WHAT THE TASK ASKS:
Please copy, exactly as they appear below, the lines from the one containing "due date: 2017-03-04 -> 2017-03-11" through the one containing "total: 13900.44 -> 10497.75".
RECORDS PROVIDED below:
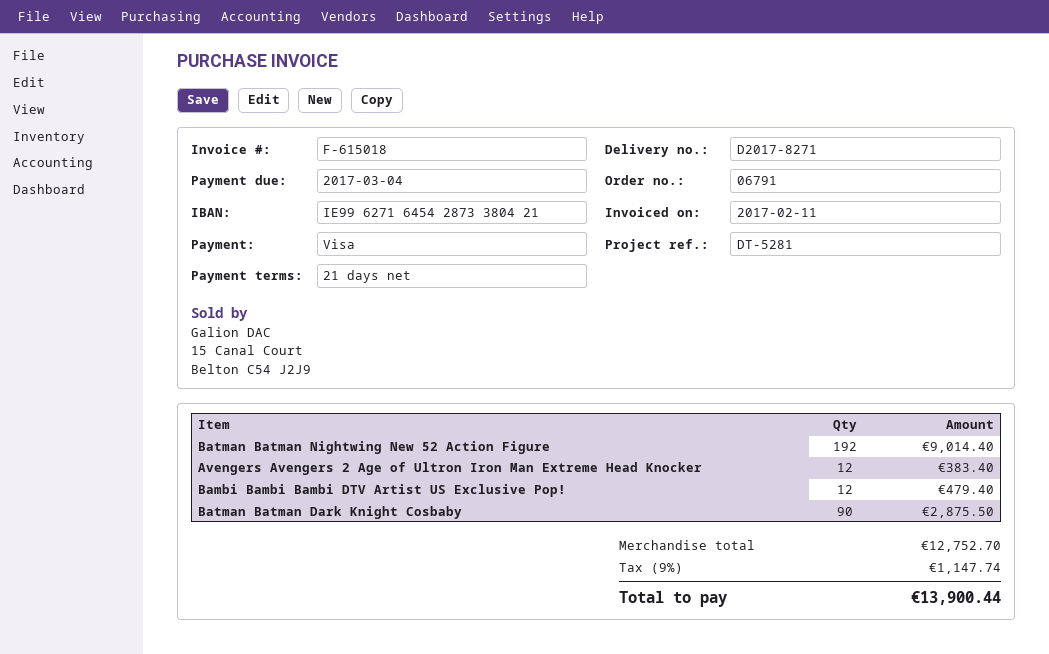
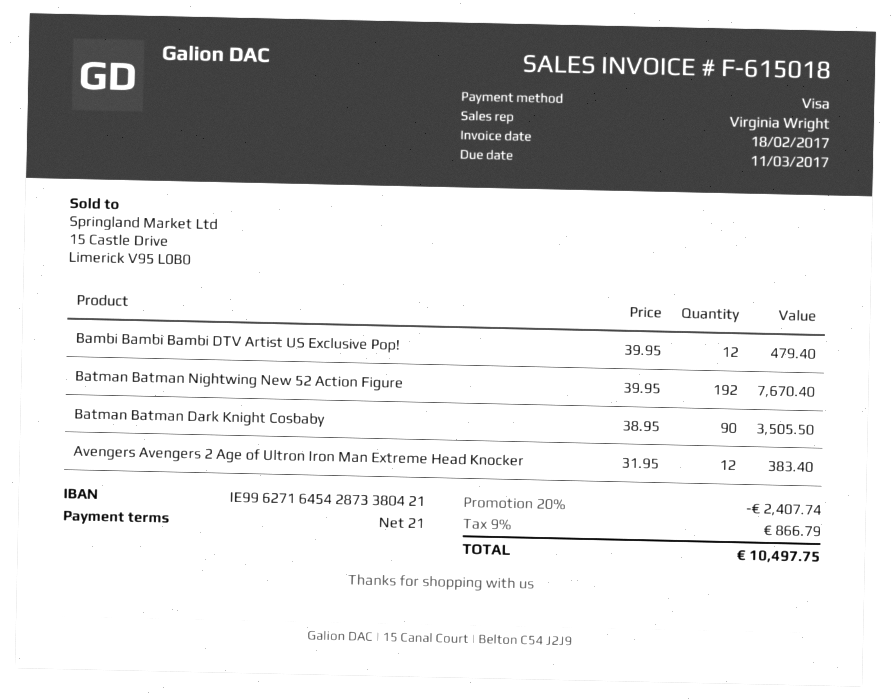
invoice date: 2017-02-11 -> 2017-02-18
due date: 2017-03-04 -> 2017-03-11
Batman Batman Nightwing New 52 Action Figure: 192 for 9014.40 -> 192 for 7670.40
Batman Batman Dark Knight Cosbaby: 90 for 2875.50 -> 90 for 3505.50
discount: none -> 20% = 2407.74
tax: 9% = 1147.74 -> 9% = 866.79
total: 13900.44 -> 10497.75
End of RECORDS PROVIDED.
RECORDS PROVIDED below:
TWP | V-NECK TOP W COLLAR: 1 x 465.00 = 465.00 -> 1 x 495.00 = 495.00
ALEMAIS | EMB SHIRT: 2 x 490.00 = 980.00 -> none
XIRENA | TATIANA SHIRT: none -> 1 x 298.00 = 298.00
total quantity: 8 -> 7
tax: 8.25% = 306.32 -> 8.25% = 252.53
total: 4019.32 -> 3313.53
End of RECORDS PROVIDED.
RECORDS PROVIDED below:
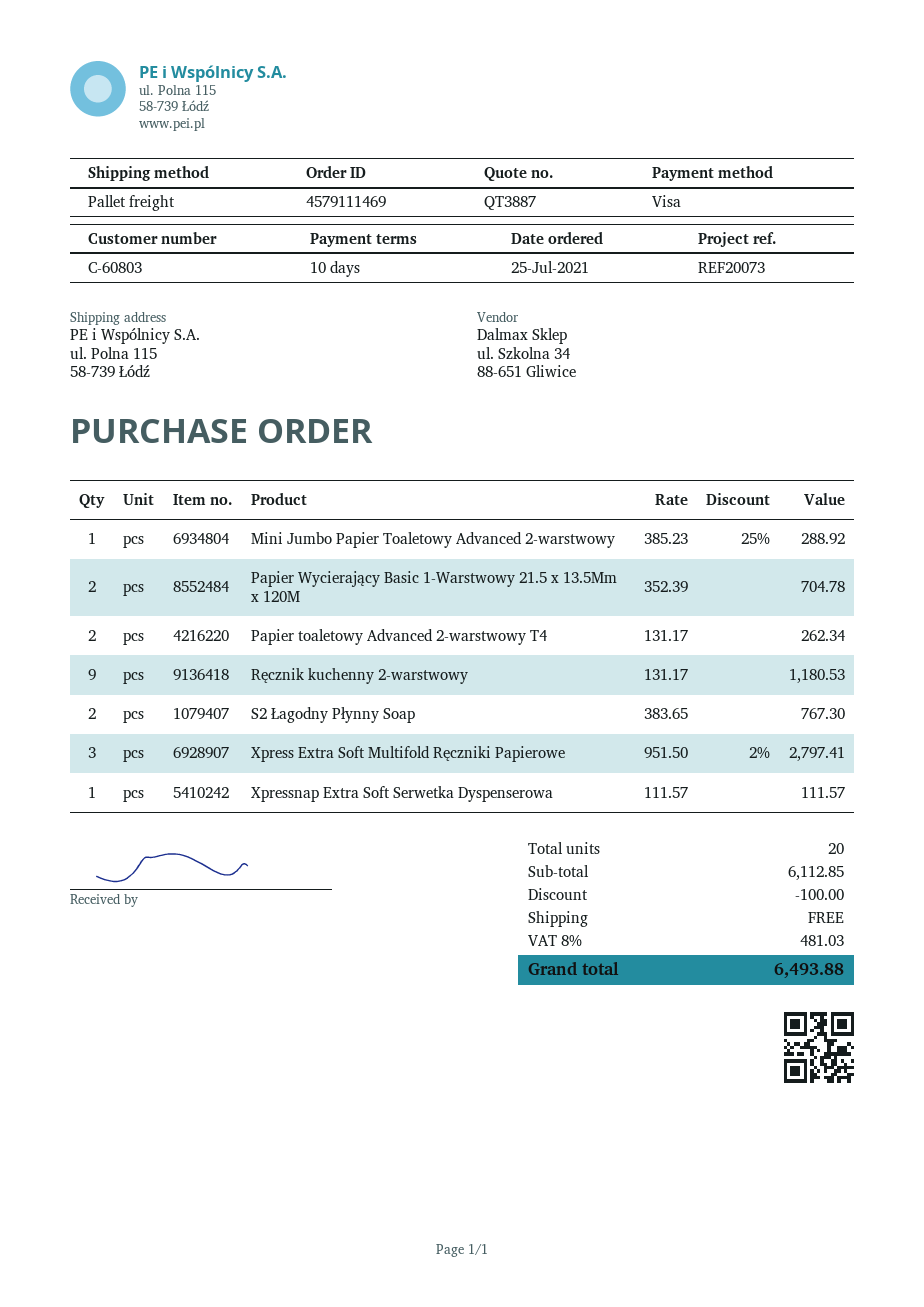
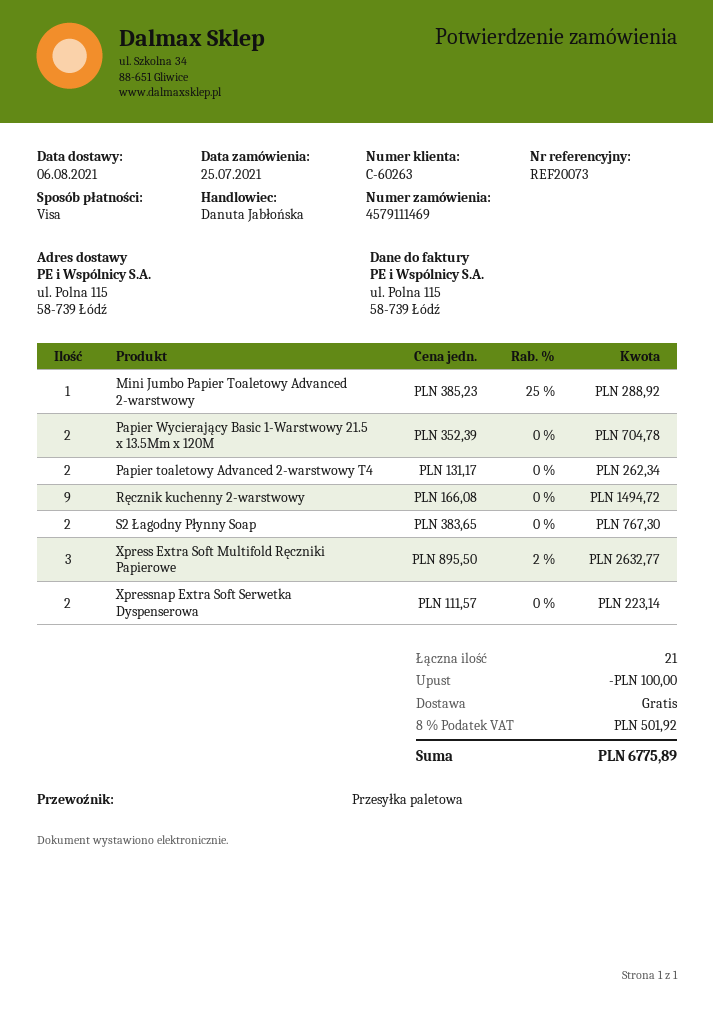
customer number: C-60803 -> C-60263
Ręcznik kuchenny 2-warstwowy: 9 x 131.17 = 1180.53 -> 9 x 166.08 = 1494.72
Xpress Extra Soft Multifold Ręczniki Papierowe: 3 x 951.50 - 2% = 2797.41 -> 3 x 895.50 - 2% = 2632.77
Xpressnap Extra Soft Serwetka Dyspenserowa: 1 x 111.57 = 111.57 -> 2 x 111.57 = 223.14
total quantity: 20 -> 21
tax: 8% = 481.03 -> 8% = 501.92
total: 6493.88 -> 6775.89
End of RECORDS PROVIDED.
OUTPUT FOR THIS EXERCISE:
due date: 2017-03-04 -> 2017-03-11
Batman Batman Nightwing New 52 Action Figure: 192 for 9014.40 -> 192 for 7670.40
Batman Batman Dark Knight Cosbaby: 90 for 2875.50 -> 90 for 3505.50
discount: none -> 20% = 2407.74
tax: 9% = 1147.74 -> 9% = 866.79
total: 13900.44 -> 10497.75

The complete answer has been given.